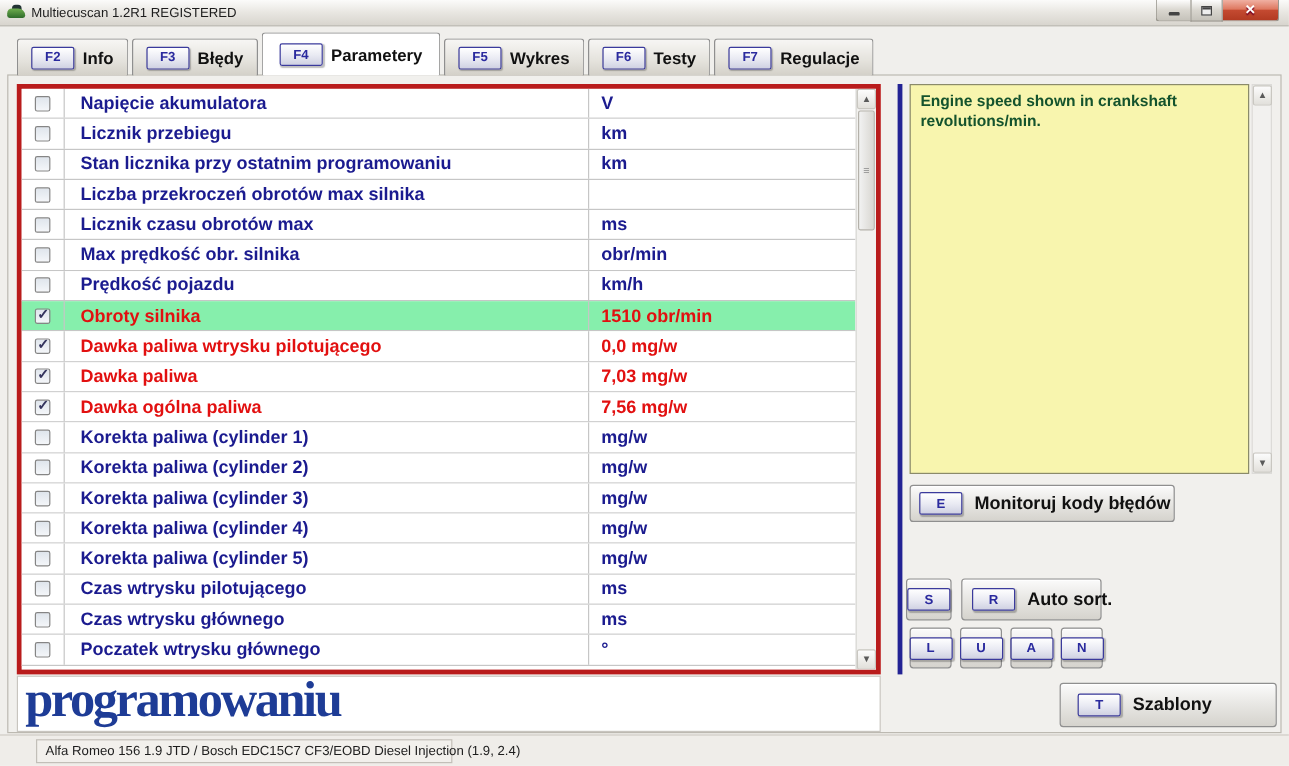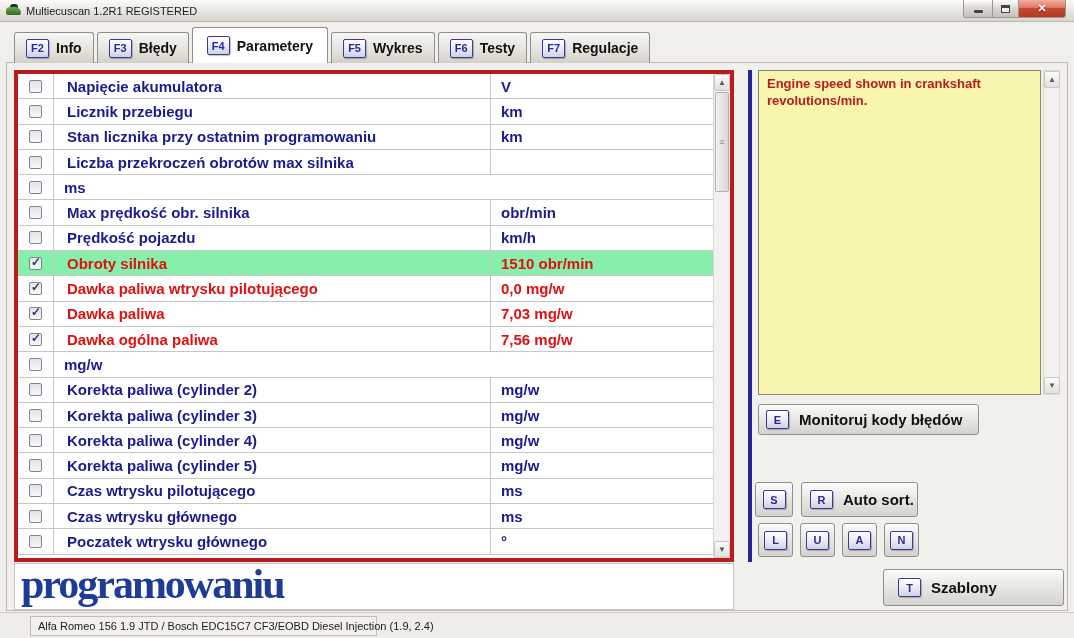--- a/index.html
+++ b/index.html
@@ -40,7 +40,7 @@
   .tab .keycap { margin-right:7px; }
   .tab-label { font-size:14px; font-weight:bold; color:#111; }
 
-  .keycap { width:23px; height:19px; border:1px solid #3a3a9c; border-radius:2px;
+  .keycap { width:36px; height:19px; border:1px solid #3a3a9c; border-radius:2px;
     background:linear-gradient(#ffffff,#e8e9f2 55%,#cfd1e2);
     color:#2a2a9e; font-size:11px; font-weight:bold;
     display:inline-flex; align-items:center; justify-content:center;

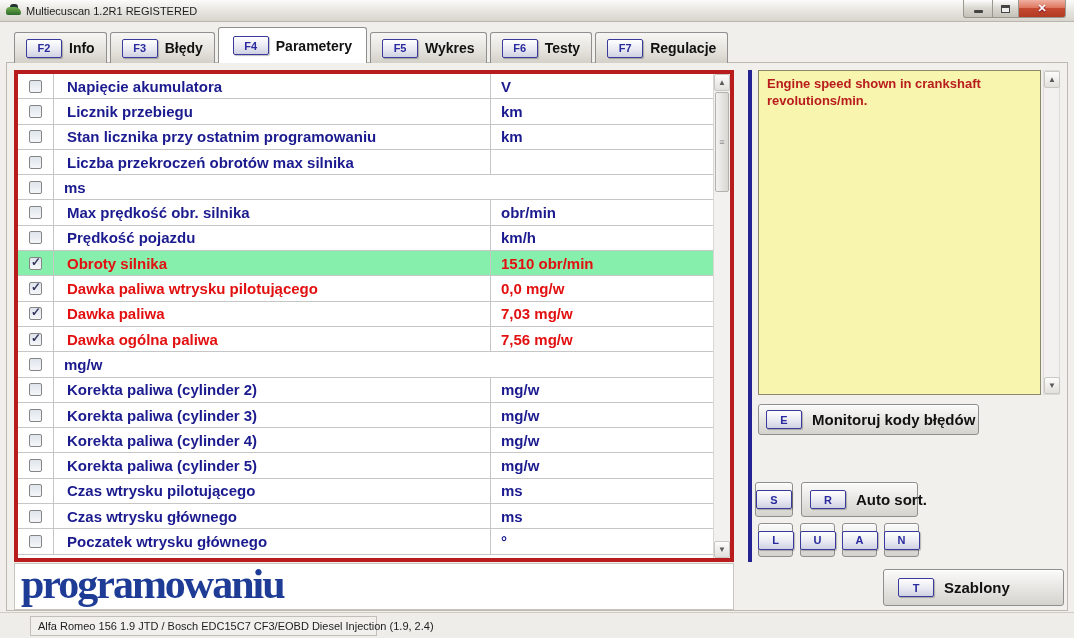--- a/index.html
+++ b/index.html
@@ -87,7 +87,7 @@
     background:#232394; }
   .infobox { position:absolute; left:758px; top:70px; width:283px; height:325px;
     background:#f8f5ae; border:1px solid #8a8a6a; padding:5px 8px;
-    font-size:13px; font-weight:bold; color:#b91c1c; line-height:1.3; }
+    font-size:13px; font-weight:bold; color:#14532d; line-height:1.3; }
   .info-scroll { position:absolute; left:1043px; top:70px; width:17px; height:325px;
     background:#f2f1ef; border:1px solid #dcdbd8; }
 

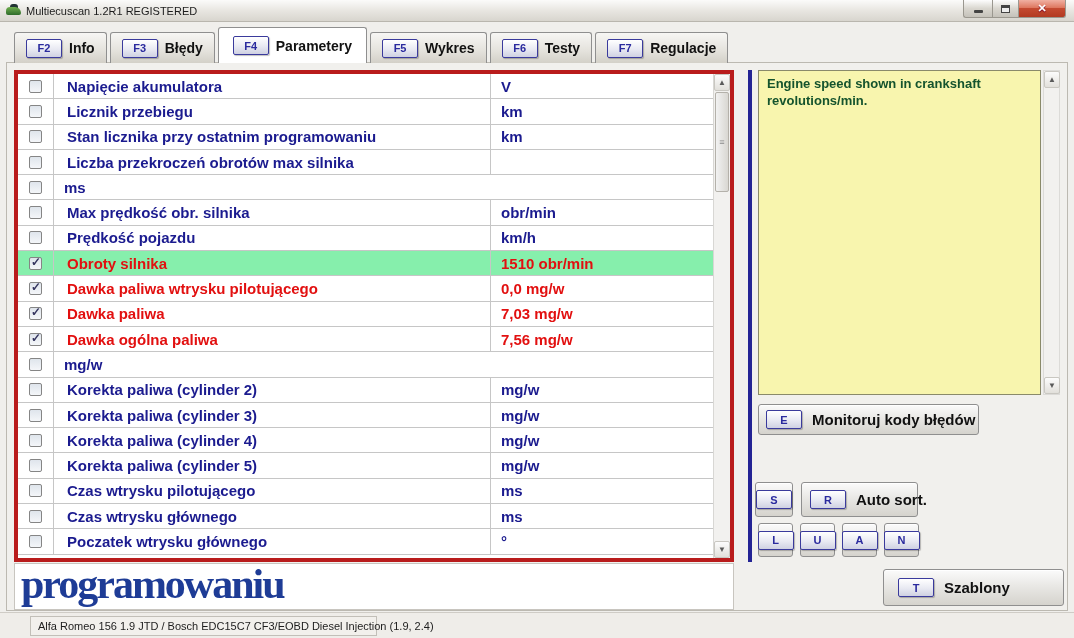--- a/index.html
+++ b/index.html
@@ -203,6 +203,7 @@
         <div class="cell-check">
           <span class="cbox"></span>
         </div>
+        <div class="cell-name">Licznik czasu obrotów max</div>
         <div class="cell-value">ms</div>
       </div>
       <div class="trow">

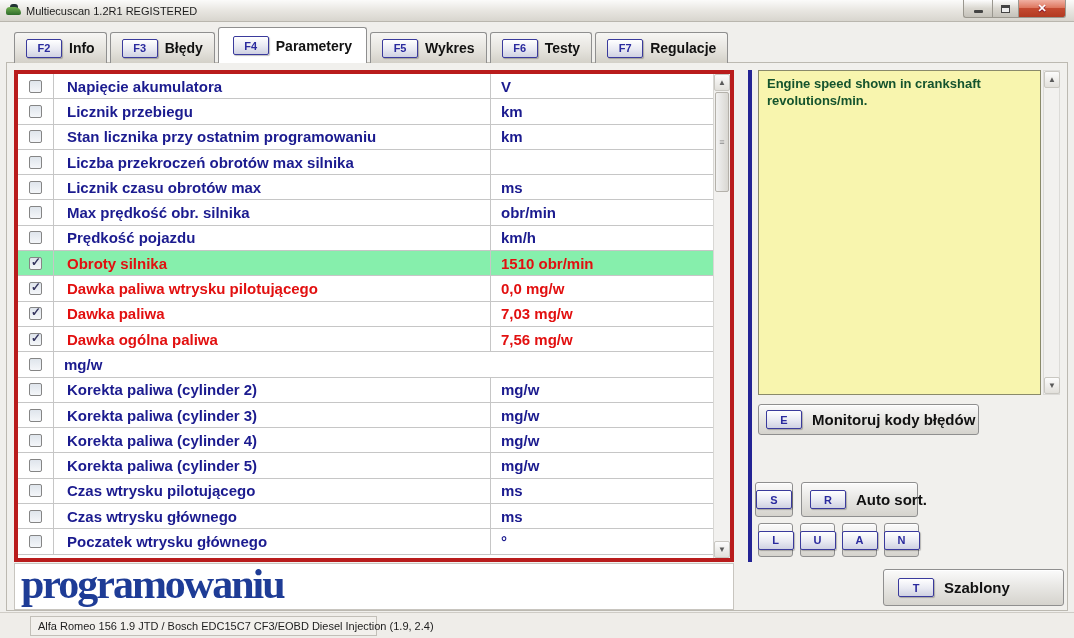--- a/index.html
+++ b/index.html
@@ -252,6 +252,7 @@
         <div class="cell-check">
           <span class="cbox"></span>
         </div>
+        <div class="cell-name">Korekta paliwa (cylinder 1)</div>
         <div class="cell-value">mg/w</div>
       </div>
       <div class="trow">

# # #

# [Assignment]
Please copy, exactly and with nothing else, the lines above beginning at the line that has "background:#f8f5ae; border:1px solid" and ending with the line that has "font-size:13px; font-weight:bold; color:#14532d;".

# [Task response]
     background:#f8f5ae; border:1px solid #8a8a6a; padding:5px 8px;
-    font-size:13px; font-weight:bold; color:#b91c1c; line-height:1.3; }
+    font-size:13px; font-weight:bold; color:#14532d; line-height:1.3; }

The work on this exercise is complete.